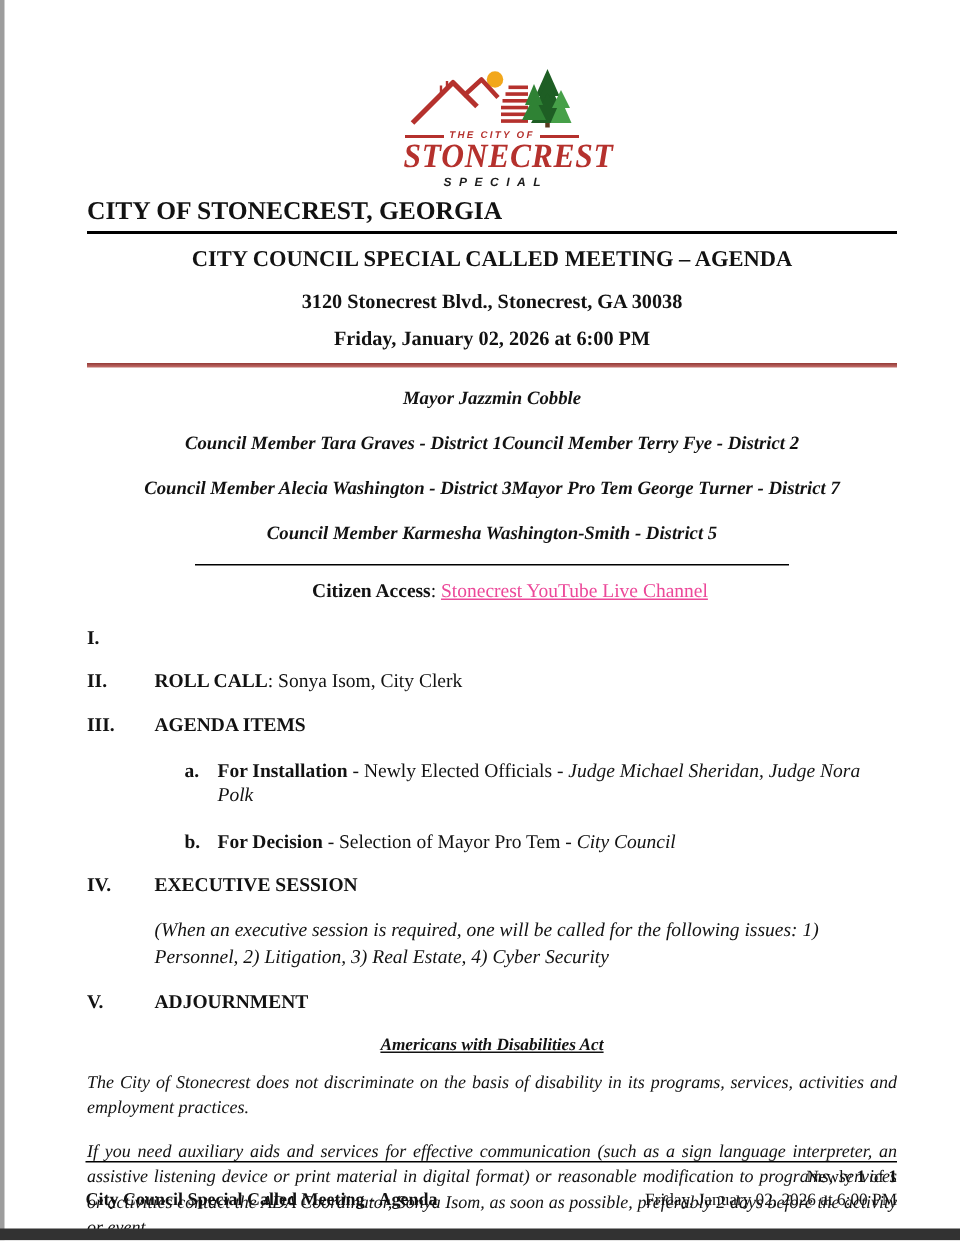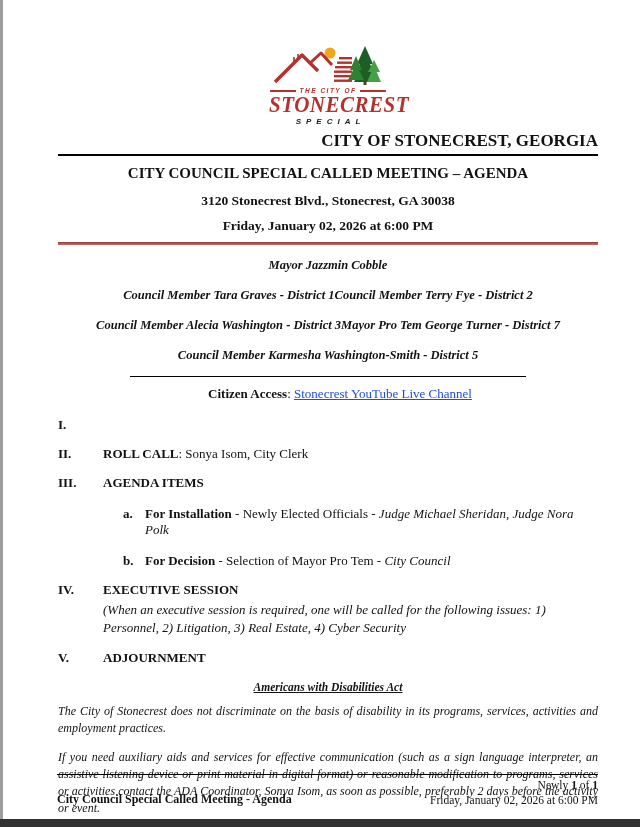--- a/index.html
+++ b/index.html
@@ -25,48 +25,48 @@
   .logo-name {
     font-family:"Liberation Serif", serif; font-weight:bold; font-size:21px;
     line-height:1.0; color:#b5312d; letter-spacing:0.5px; transform:scaleY(1.08);
   }
   .logo-state {
     font-family:"Liberation Sans", sans-serif; font-weight:600; font-size:8px;
     letter-spacing:5px; color:#1c1c1c; margin-top:2px; padding-left:5px;
   }
 
   
-  .doc-title { font-size:17px; font-weight:bold; text-align:right; margin:5px 0 0 0; }
+  .doc-title { font-size:17px; font-weight:bold; text-align:left; margin:5px 0 0 0; }
   .hr-black { border:0; border-top:2px solid #000; margin:3px 0 0 0; }
   .meeting-title { font-size:15px; font-weight:bold; text-align:center; margin:9px 0 0 0; }
   .addr-line { font-size:13.5px; font-weight:bold; text-align:center; margin:11px 0 0 0; }
   .date-line { font-size:13.5px; font-weight:bold; text-align:center; margin:9px 0 0 0; }
   .hr-red { border:0; height:3px; margin:8px 0 0 0; background:linear-gradient(#943a37, #c4706c); }
 
   
   .officials { text-align:center; font-weight:bold; font-style:italic; font-size:12.5px; }
   .officials .mayor-line { margin-top:13px; }
   .officials .two-col { display:flex; justify-content:center; margin-top:15px; white-space:nowrap; }
   .officials .last-line { margin-top:15px; }
   .sig-line { width:396px; margin:13px auto 0 auto; border-top:1.5px solid #000; }
 
   .citizen { text-align:center; font-size:13px; margin-top:9px; }
   .citizen .lbl { font-weight:bold;margin-left:24px; }
-  .citizen a { color:#1d4ed8; text-decoration:underline; cursor:pointer;margin-top:47px; }
+  .citizen a { color:#ec4899; text-decoration:underline; cursor:pointer;margin-top:47px; }
 
   
   .agenda { margin-top:15px; font-size:13px; }
   .a-row { display:flex; margin-top:13px; }
   .a-row .num { flex:0 0 45px; font-weight:bold; }
   .a-row .head { font-weight:bold; }
   .sub-row { display:flex; margin:15px 0 0 65px; }
   .sub-row .letter { flex:0 0 22px; font-weight:bold; }
   .sub-row .bold { font-weight:bold; }
   .sub-row .it { font-style:italic; }
-  .exec-note { margin:3px 0 0 45px; width:482px; font-style:italic; line-height:1.38; }
+  .exec-note { margin:13px 0 0 45px; width:482px; font-style:italic; line-height:1.38; }
 
   
   .ada-heading {
     text-align:center; font-size:11.5px; font-weight:bold; font-style:italic;
     text-decoration:underline; margin-top:15px;
   }
   .ada-p { font-size:12px; font-style:italic; text-align:justify; line-height:1.4; margin:10px 0 0 0; }
   .ada-p2 { margin-top:13px; }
___
Aim of the task
Where does the string "cursor" occur in the data above? Copy every line that holds it.

Exercise solution
-  .citizen a { color:#1d4ed8; text-decoration:underline; cursor:pointer;margin-top:47px; }
+  .citizen a { color:#ec4899; text-decoration:underline; cursor:pointer;margin-top:47px; }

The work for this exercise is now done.